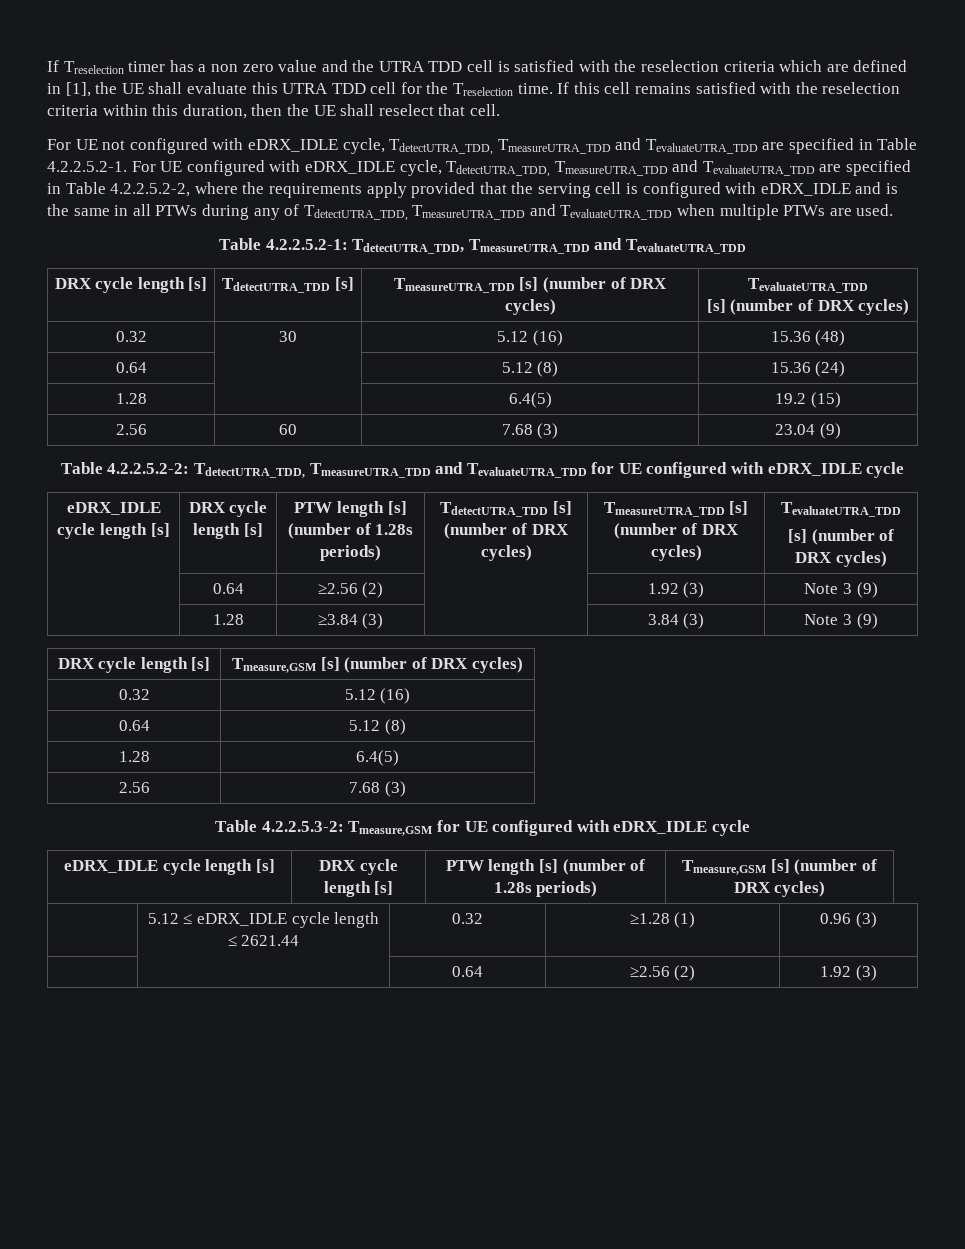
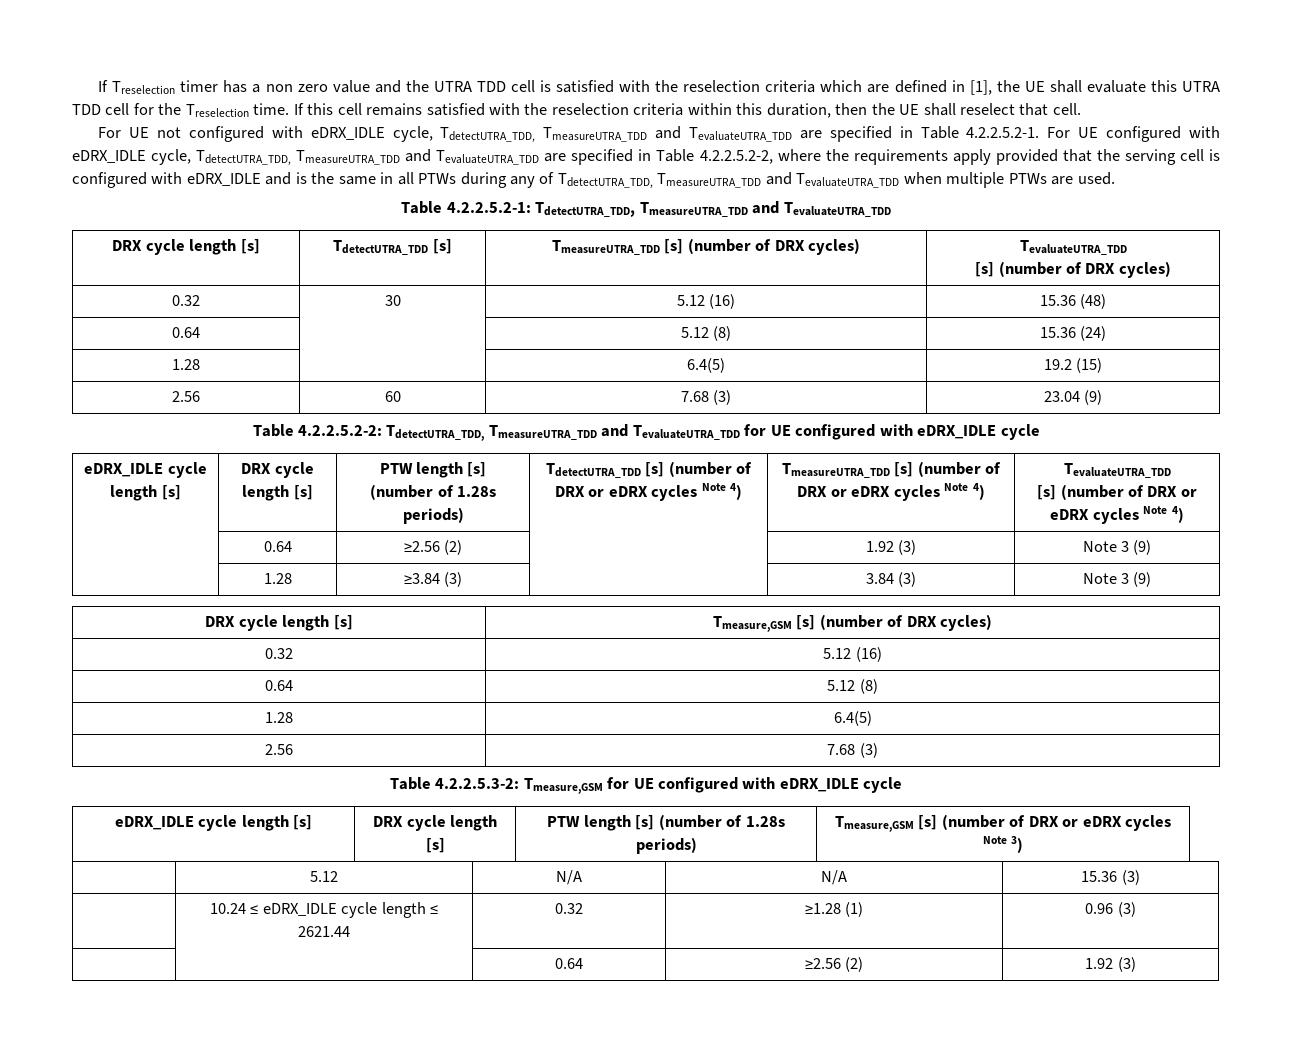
- TdetectUTRA_TDD [s] (number of DRX cycles) | TmeasureUTRA_TDD [s] (number of DRX cycles) | TevaluateUTRA_TDD
- [s] (number of DRX cycles)
+ TdetectUTRA_TDD [s] (number of DRX or eDRX cycles Note 4) | TmeasureUTRA_TDD [s] (number of DRX or eDRX cycles Note 4) | TevaluateUTRA_TDD
+ [s] (number of DRX or eDRX cycles Note 4)
- eDRX_IDLE cycle length [s] | DRX cycle length [s] | PTW length [s] (number of 1.28s periods) | Tmeasure,GSM [s] (number of DRX cycles)
- | 5.12 ≤ eDRX_IDLE cycle length ≤ 2621.44 | 0.32 | ≥1.28 (1) | 0.96 (3)
+ eDRX_IDLE cycle length [s] | DRX cycle length [s] | PTW length [s] (number of 1.28s periods) | Tmeasure,GSM [s] (number of DRX or eDRX cycles Note 3)
+ | 5.12 | N/A | N/A | 15.36 (3)
+ | 10.24 ≤ eDRX_IDLE cycle length ≤ 2621.44 | 0.32 | ≥1.28 (1) | 0.96 (3)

■ YOUR TASK:
Your response must reproduce every line of the data exactly, with images omitted.

■ RESPONSE:
- TdetectUTRA_TDD [s] (number of DRX cycles) | TmeasureUTRA_TDD [s] (number of DRX cycles) | TevaluateUTRA_TDD
- [s] (number of DRX cycles)
+ TdetectUTRA_TDD [s] (number of DRX or eDRX cycles Note 4) | TmeasureUTRA_TDD [s] (number of DRX or eDRX cycles Note 4) | TevaluateUTRA_TDD
+ [s] (number of DRX or eDRX cycles Note 4)
- eDRX_IDLE cycle length [s] | DRX cycle length [s] | PTW length [s] (number of 1.28s periods) | Tmeasure,GSM [s] (number of DRX cycles)
- | 5.12 ≤ eDRX_IDLE cycle length ≤ 2621.44 | 0.32 | ≥1.28 (1) | 0.96 (3)
+ eDRX_IDLE cycle length [s] | DRX cycle length [s] | PTW length [s] (number of 1.28s periods) | Tmeasure,GSM [s] (number of DRX or eDRX cycles Note 3)
+ | 5.12 | N/A | N/A | 15.36 (3)
+ | 10.24 ≤ eDRX_IDLE cycle length ≤ 2621.44 | 0.32 | ≥1.28 (1) | 0.96 (3)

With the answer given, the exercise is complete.